In the wake of its solvency crisis, new details have emerged about Celsius using investor funds to conduct high-risk leveraged crypto trading strategies.
Losing Client’s Funds
A new report by blockchain analytics firm Arkham Intelligence stated that Celsius entrusted corporate funds of around $530 million. Failing to hedge the risk resulted in a loss of $350 million when the asset manager returned capital corresponding to the value of the crypto assets.
The asset manager was identified as the team behind the investment firm KeyFi, led by CEO Jason Stone (who recently outed himself as the manager of the wallet associated with yield farming account 0xb1).
The research further speculated that the crypto assets could be part of Celsius’ liabilities to customers. 0xb1 received $534 million in digital assets from Celsius from August 2020 through April 2021. Arkham observed that a total of 220 transactions were made, ranging in size from $10 to $28 million.
0xb1, then poured these funds into various yield-bearing activities, such as offering liquidity on DEXs, lending and borrowing on Compound and AAVE, as well as yield farming on multiple platforms. It even bought $6.3 million of NFTs.
A Chainalysis audit released in December 2020 confirmed that Celsius had $3.31 billion in AUM. Up until the audit, the crypto lender had already transferred $365 million to 0xB1. Arkham speculated that if the audit is correct, then 0xb1 had more than 10% of all Celsius’ assets in late 2020. Five months after Chainalysis’ release, Celsius sent another $180 million of their customers’ funds to 0xB1.
Celsius Short of Customers’ Deposited Assets
Between September 2020 and September 2021, 0xB1 appears to have returned the majority of funds, around $1.14 billion of crypto assets, to Celsius, according to Arkham. It further added,
“This 113% USD-denominated, profit may appear to be an exceptional return on Celsius’ $534 million investment.
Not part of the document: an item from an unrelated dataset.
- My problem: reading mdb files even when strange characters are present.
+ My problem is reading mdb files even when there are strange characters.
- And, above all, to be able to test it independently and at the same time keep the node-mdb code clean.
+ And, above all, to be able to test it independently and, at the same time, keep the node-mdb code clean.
However, the performance is not nearly as impressive when denominating 0xB1’s performance in the crypto assets it received from Celsius rather than in US dollars.”
The market went on a bull run over the time period, which saw Bitcoin peaking above $60k while Ethereum surged to almost $5k. The report pointed out that if Celsius had held these assets instead of sending them to 0xB1, it would have been able to rake in $350 million more than what the latter appears to have returned.
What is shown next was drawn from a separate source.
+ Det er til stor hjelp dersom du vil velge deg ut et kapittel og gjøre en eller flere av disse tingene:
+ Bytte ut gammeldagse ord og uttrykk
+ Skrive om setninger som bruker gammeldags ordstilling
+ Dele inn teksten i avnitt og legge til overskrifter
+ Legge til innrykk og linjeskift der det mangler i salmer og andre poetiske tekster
The report also claimed that Celsius’ business model is based on “pocketing the spread between its returns and the interest it pays its users,” hence, the platform’s users’ account dashboards possibly informed them that “they were accumulating crypto rewards that did not actually exist.”
As a result of its relationship with 0xB1, Celsius was inadvertently out of the funds deposited by the customers, not to mention the interest it guaranteed them.
Akham’s finding comes just a day after CryptoPotato reported that 0xB1’s Stone sued Celsius and alleged that it used customers’ funds to manipulate the price of its native token, CEL. He even accused the lender of operating a Ponzi scheme.